Volker Simonis - Roland Weiss
Wilhelm-Schickard-Institut für Informatik,
Universität Tübingen
Sand 13, 72076 Tübingen, Germany
E-mail: {simonis,weissr}@informatik.uni-tuebingen.de
Our current focus is on merging Tecton [7] with SuchThat. Due to severe performance problems with our first prototype we have switched to C++ as implementation language. The STL provides basic containers that suit most simple needs and exhibit very good runtime behavior. The containers' major drawback for our purposes is the inability to hold objects of different types and that they do not support nesting.
We will show that exploitation of C++'s newest technologies, like templates and run-time type information (RTTI), leads to a powerful data structure based on the STL. We think that the different paradigms of generic, object oriented and functional programming, which often are seen as adversaries, can instead complement each other.
The first one, the more conservative, relies on an abstract base class that provides polymorphic behavior with easy to use parameterized standard elements. The nseq class uses template template arguments (see [1], 14.3.3) for maximal flexibility.
The second approach builds on the semantics of chameleon objects [12]. It is outperformed by the first one regarding runtime but excels in usability.
Instead of letting the user write wrapper objects for every type he uses, we deliver the template class Elem<> that inherits from BaseElem. The signature is template <class valT> class Elem : public BaseElem. This wrapper class does all the tedious work a user usually has to do on his own: define constructors and destructors, as well as various auxiliary methods (e.g. I/O functions). She must only instantiate the template class. This works for basic types and classes, e.g. Elem<int> i or Elem<string> s("test").
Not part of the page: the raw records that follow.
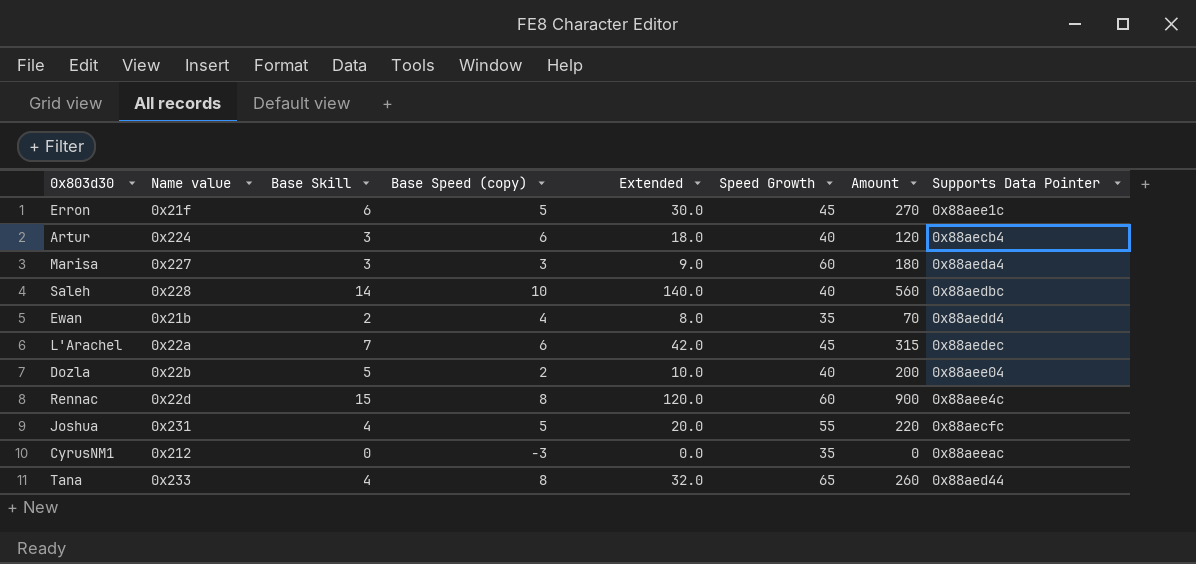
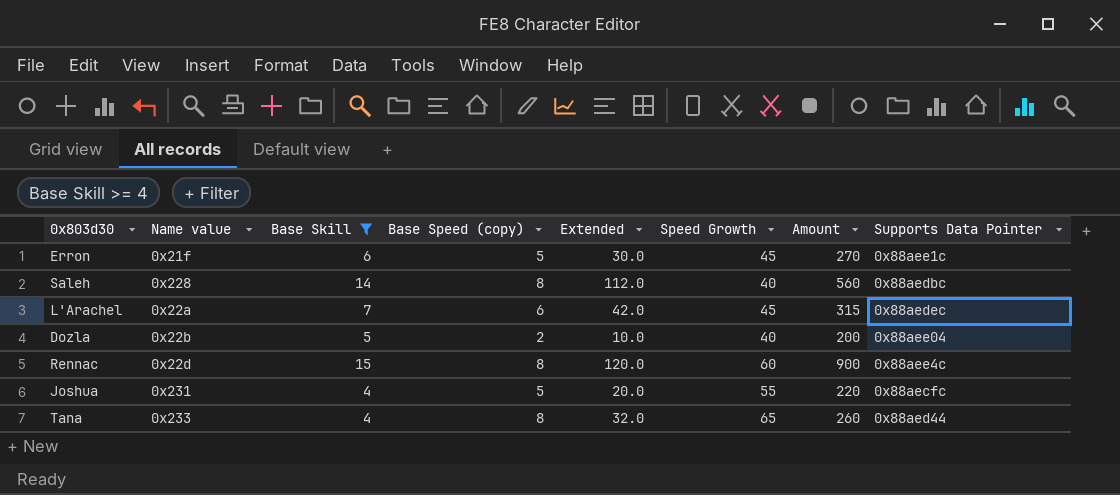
filter: none -> Base Skill >= 4
Saleh | Base Speed (copy): 10 -> 8
Saleh | Extended: 140.0 -> 112.0

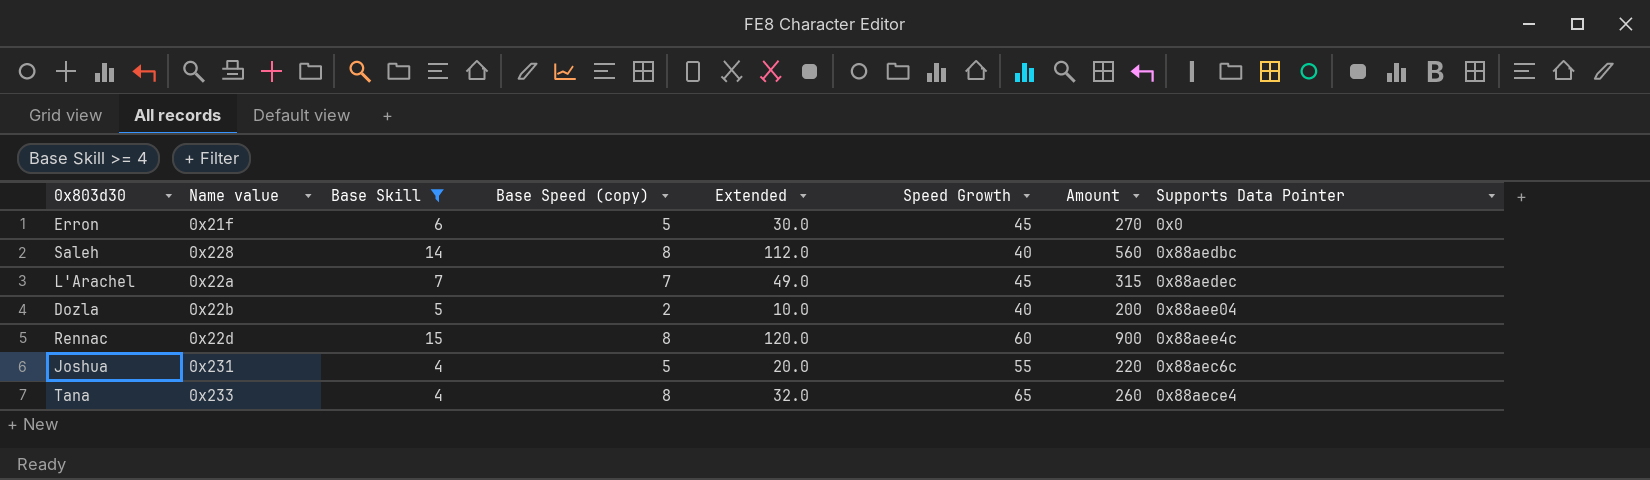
Erron | Supports Data Pointer: 0x88aee1c -> 0x0
L'Arachel | Base Speed (copy): 6 -> 7
L'Arachel | Extended: 42.0 -> 49.0
Joshua | Supports Data Pointer: 0x88aecfc -> 0x88aec6c
Tana | Supports Data Pointer: 0x88aed44 -> 0x88aece4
Let us examine the class nseq, which should fulfill the
problem specification given in section 2.1. The heterogeneity property
can be obtained by keeping pointers to the base class BaseElem in
the sequence. If we want to comply to the nesting property, nseq
must be derived from BaseElem itself. Furthermore, in order to use
STL containers, nseq must also be a subclass of such a container.
These considerations lead to this signature of a nested list:
class nlist : public list<BaseElem*>, public BaseElem; |
template <template <class valT> class containerT> class nseq : public containerT<BaseElem*>, public BaseElem; |
Working with our nseq class is quite simple. An instance of a nested deque is created with nseq<deque> nd. We can use all of deque's member functions to add elements to our container, e.g. nd.push_back(new Elem<int>(4711)). The sequence can be walked with the STL container's iterators, but only at the top-most level. You can recursively descend into nesting layers, if the member function bool is_atom() returns false, which is the case for elements that are nested sequences. When you walk a nseq and want to operate on the elements, you have to perform a dynamic cast on BaseElem. The following code example shows how the first level of a nested sequence is walked with the container provided iterator and every integer entry is replaced by its square power.
for (nseq<list>::iterator iter = nl.begin()); iter != nl.end(); ++iter) if (intp = dynamic_cast<Elem<int>*>(*iter)) *intp = intp->getValue() * intp->getValue(); |
In [12] a new technique for providing a generic, type-safe wrapper class is presented. This goal is achieved through the unparameterized class Value. Contrary to the class itself, all its methods, like the constructor and a set of overloaded operators, are parametrized, i.e. template functions. Thus, any object of arbitrary type can be assigned to a Value object due to the parameterized assignment operator template<class T> T operator=(const T&). In turn, a Value object can easily be reassigned to an object of its initial type because of the parameterized conversion operator template<class T> T& operator T().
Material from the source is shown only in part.